Cosmopolitan - June 1993

by Guy Flatley

Why can't a man be more like a woman? He can, if he truly puts his mind to the task and has four hundred years or so in which to achieve the miracle. That's what we're led to believe in this gorgeous, exhilarating interpretation of Virginia Woolf's 1928 gender-bending novel. For those unacquainted with the subversive masterpiece (inspired by the bisexual author's obsession with haughty but hotsy Vita Sackville-West), the story depicts the anatomy-be-damned sex switch of the poignantly restless Orlando, from naive Elizabethan nobleman to take-charge contemporary single mom (with crucial battlefield and boudoir stopovers in the centuries between).

Too tricky for your taste? You won't say that once you've savored the exquisite imagery, witty dialogue, and audaciously erotic set pieces devised with such impeccable passion by Sally Potter, a writer-director whose name instantly ascends to the top of the list of mega-promising filmmakers. And there's no way you can fail to be stunned by Tilda Swinton in the title role. Tremulous, soulful, bruised, invincible, she sends us reeling with reminders of Garbo. Like the mysterious Swede at her peak, this bewitching Brit of the nineties projects a delicate fusion of joy and sadness, tantalizes with hints of exotic androgyny.

Indeed, it's easy to imagine Garbo - who donned britches with panache in Queen Christina - playing a would-be warrior so traumatized by the prospect of carnage that he descends into a deep sleep and wakes, five days later, as an enchanting woman. One can almost hear her announcing the verdict on her altered state: "Same person, no difference at all. Only the sex." But Garbo's delivery of those lines could have been no more delicious than Swinton's. Still, there is a notable distinction to be made between these screen queens, past and present: It's impossible to picture The Shy One playing the scene with Swinton's full-frontal-nude aplomb.

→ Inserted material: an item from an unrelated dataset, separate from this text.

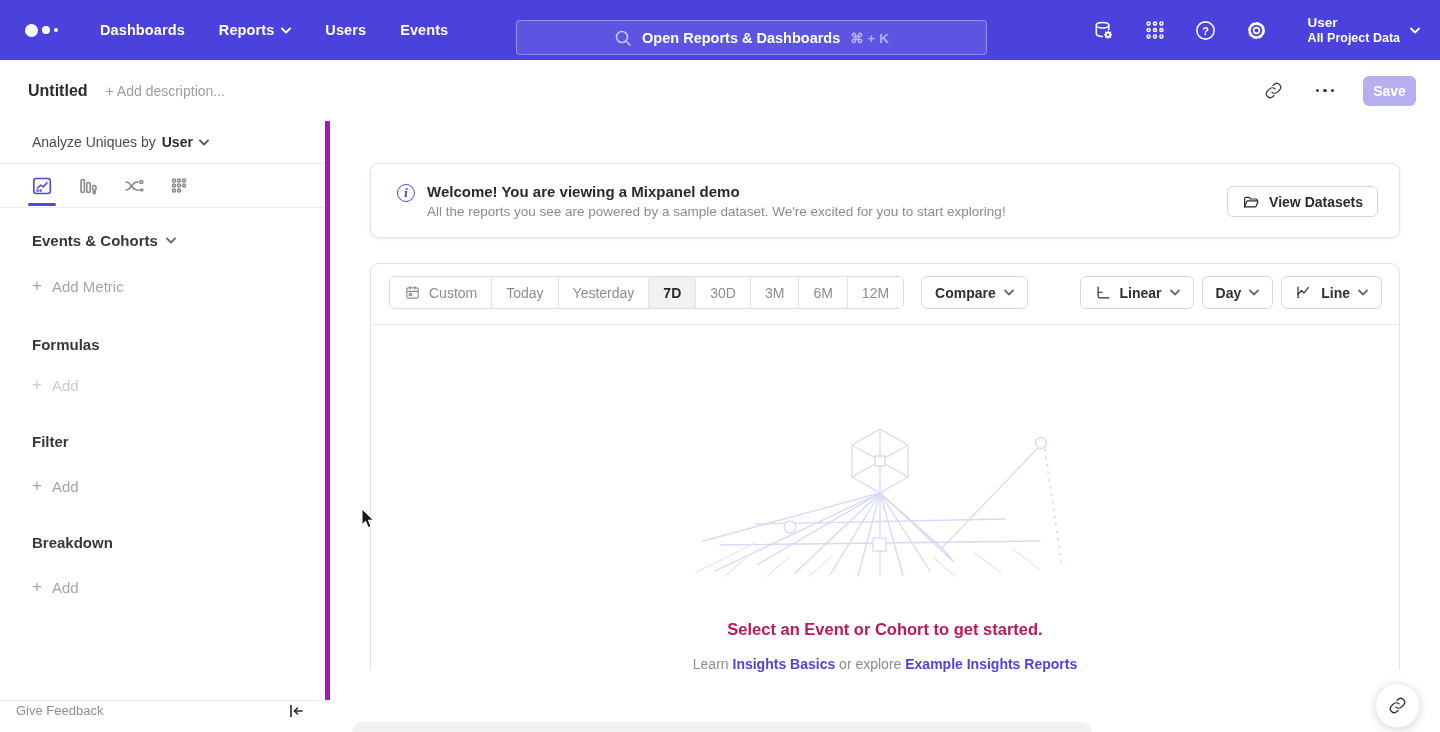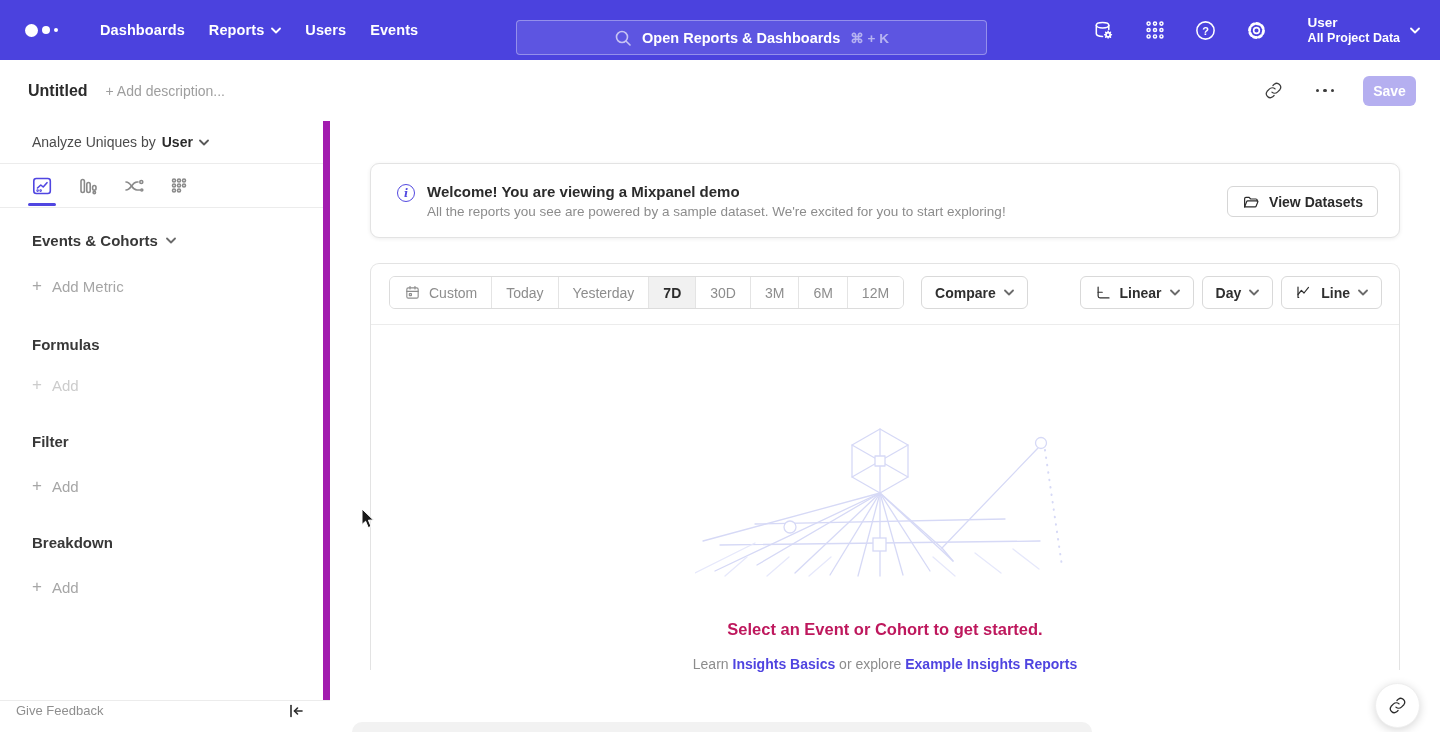"Dashboards" .nav-items { gap: 24px -> 34px }
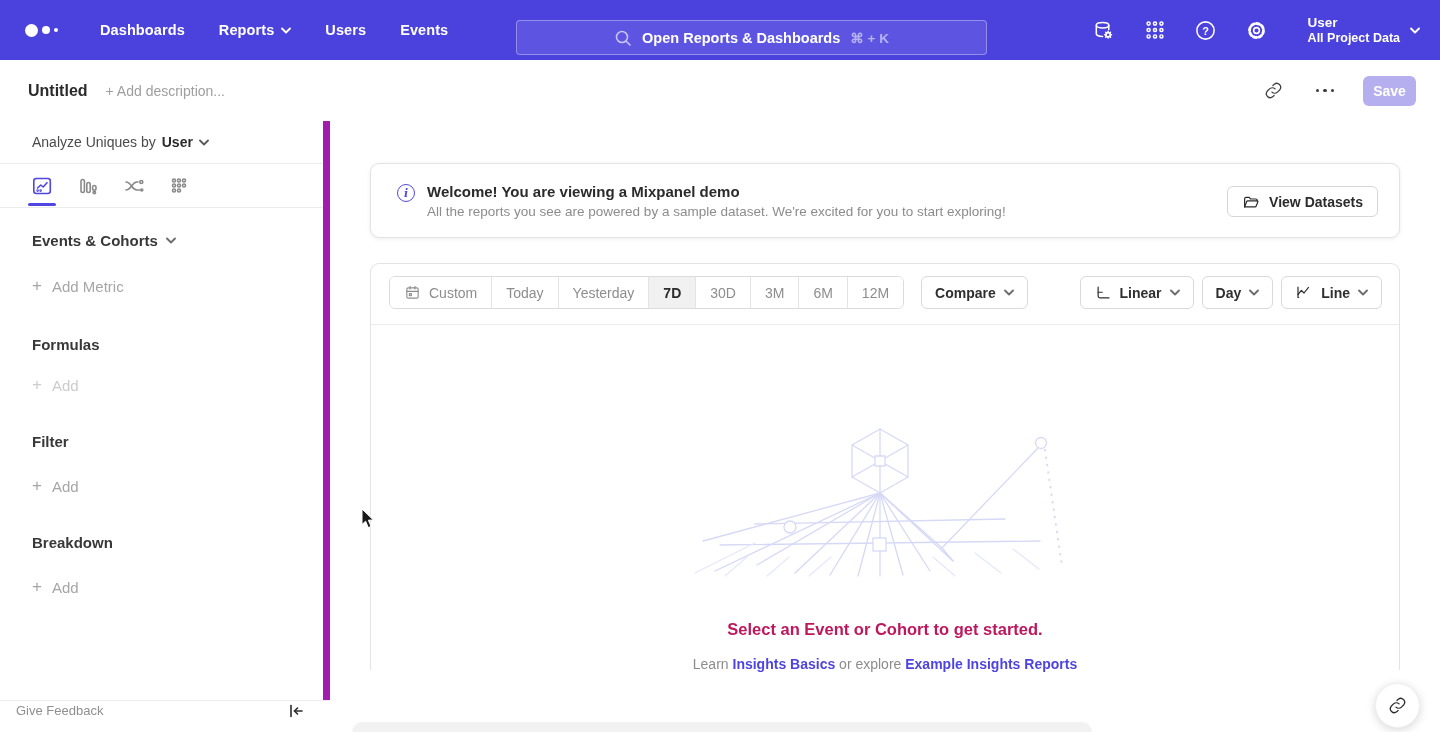"Analyze Uniques by" .sidebar { border-right: 7px solid #a21caf -> 5px solid #a21caf }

Nor would Garbo have tumbled about with John Gilbert in the shamelessly libidinal fashion favored by Swinton and Billy Zane, cast as the thick-lashed, more-beautiful-than-handsome swain who, during a sizzly eighteenth-century interlude, impregnates Orlando and more or less proposes marriage, thus paving the way for her to claim a sizable inheritance. Who's her benefactor? More to the point, who cares? The anarchic plot here is but a springboard for Potter's soaring cinemagination. You'll be swept away by the movie's sumptuous look and feel; captivated by its sharp, sparkling reflections on love, honor, art, and lust; intrigued by its impudent scrutiny of the part gender plays in the shaping of our destinies. And you'll applaud the extraordinary performers, ranging from newcomer Swinton to eighty-three-year-old cross-dresser Quentin Crisp, who proves to be a jewel of a scene-stealer as the madly majestic Queen Elizabeth I.

Who says there are no suitable roles for women out there?